→ **Dataset records**:
╔══
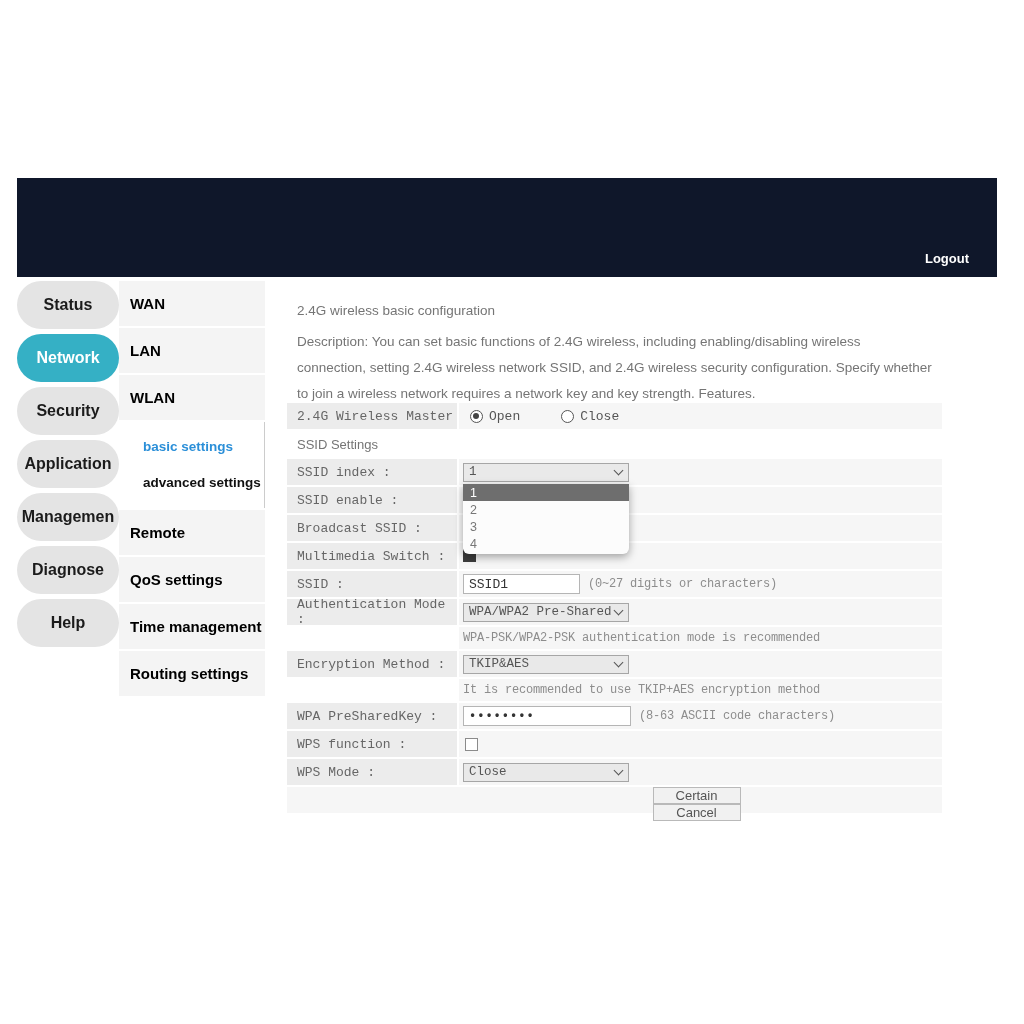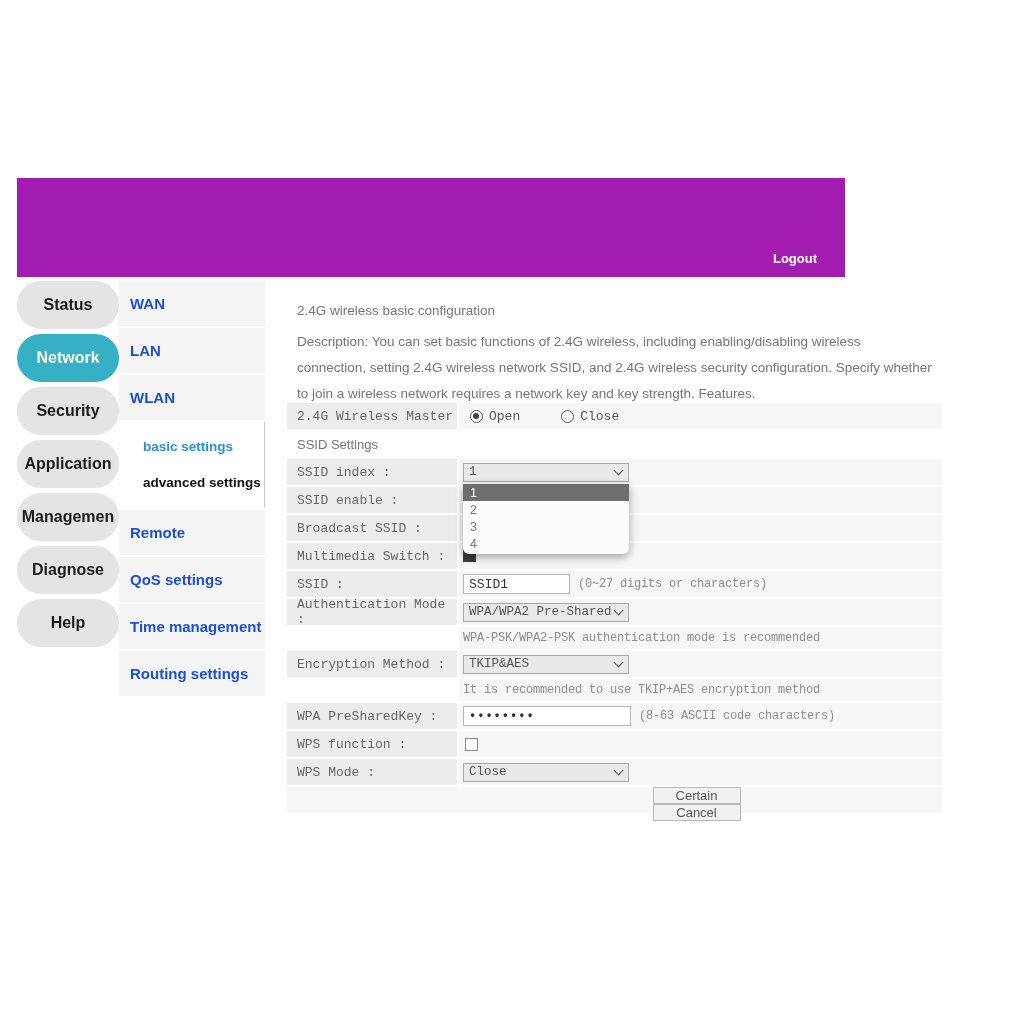--- a/index.html
+++ b/index.html
@@ -1,36 +1,36 @@
 <!DOCTYPE html>
 <html><head>
 <meta charset="utf-8">
 <style>
   * { margin:0; padding:0; box-sizing:border-box; }
   html,body { width:1024px; height:1024px; background:#ffffff;
     font-family:"Liberation Sans", sans-serif; position:relative; overflow:hidden; }
 
   
-  .topbar { position:absolute; left:17px; top:178px; width:828px; height:99px; background:#a21caf; }
+  .topbar { position:absolute; left:17px; top:178px; width:980px; height:99px; background:#0f172a; }
   .logout { position:absolute; right:28px; bottom:11px; color:#ffffff; font-weight:bold;
     font-size:13px; cursor:pointer; }
 
   
   .sidebar { position:absolute; left:17px; top:281px; width:102px; display:flex;
     flex-direction:column; gap:5px; }
   .oval { height:48px; border-radius:24px; background:#e4e4e4; display:flex;
     align-items:center; justify-content:center; font-weight:bold; font-size:16px;
     color:#1b1b1b; cursor:pointer; white-space:nowrap; }
   .oval.active { background:#35b0c5; color:#ffffff; }
 
   
   .submenu { position:absolute; left:119px; top:281px; width:146px; }
   .sm-item { height:45px; margin-bottom:2px; background:#f4f4f4; display:flex;
     align-items:center; padding-left:11px; font-weight:bold; font-size:15px;
-    color:#1d4ed8; cursor:pointer; }
+    color:#000000; cursor:pointer; }
   .wlan-sub { background:#ffffff; border-right:1px solid #cccccc; padding:6px 0 8px 0;
     margin-bottom:2px; }
   .sub-item { height:36px; display:flex; align-items:center; padding-left:24px;
     font-weight:bold; font-size:13.5px; color:#111111; cursor:pointer; }
   .sub-item.active { color:#2b8fd8; }
 
   
   .main { position:absolute; left:287px; top:295px; width:655px; }
   .page-title { color:#757575; font-size:13.5px; margin:8px 0 0 10px; }
   .page-desc { color:#757575; font-size:13.5px; line-height:26px; margin:11px 0 0 10px;
@@ -49,21 +49,21 @@
 
   
   .fakeselect { width:166px; height:19px; background:#e9e9e9; border:1px solid #a6a6a6;
     display:flex; align-items:center; padding:0 6px 0 5px; font-size:12.5px; color:#555555;
     cursor:pointer; }
   .fakeselect .sel-text { flex:1; overflow:hidden; white-space:nowrap; }
   .chev { width:7px; height:7px; border-right:1.6px solid #555; border-bottom:1.6px solid #555;
     transform:rotate(45deg); margin-top:-4px; flex-shrink:0; }
   .textinput { height:20px; border:1px solid #b5b5b5; background:#ffffff; font-size:13px;
     color:#333333; padding:0 5px; display:flex; align-items:center; }
-  .w-ssid { width:107px; }
+  .w-ssid { width:117px; }
   .w-key { width:168px; font-size:12px; font-weight:bold; letter-spacing:1px; }
   .note-after { margin-left:8px; }
   .radio { width:13px; height:13px; border:1.5px solid #555555; border-radius:50%;
     background:#ffffff; display:inline-block; position:relative; cursor:pointer; flex-shrink:0; }
   .radio.sel::after { content:""; position:absolute; left:2px; top:2px; width:6px; height:6px;
     border-radius:50%; background:#444444; }
   .radio-label { font-size:13px; color:#555555; margin-left:6px; }
   .cb { width:13px; height:13px; border:1px solid #8b8b8b; background:#ffffff;
     display:inline-block; cursor:pointer; }
   .cb.dark { background:#3c3c3c; border-color:#3c3c3c; }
╚══
→ **PROMPT**: Transcribe only the trailing portion of the entries above: the line that contains "solid #555555; border-radius:50%;" and each line after it.

→ **RESULT OF THE TASK**:
   .radio { width:13px; height:13px; border:1.5px solid #555555; border-radius:50%;
     background:#ffffff; display:inline-block; position:relative; cursor:pointer; flex-shrink:0; }
   .radio.sel::after { content:""; position:absolute; left:2px; top:2px; width:6px; height:6px;
     border-radius:50%; background:#444444; }
   .radio-label { font-size:13px; color:#555555; margin-left:6px; }
   .cb { width:13px; height:13px; border:1px solid #8b8b8b; background:#ffffff;
     display:inline-block; cursor:pointer; }
   .cb.dark { background:#3c3c3c; border-color:#3c3c3c; }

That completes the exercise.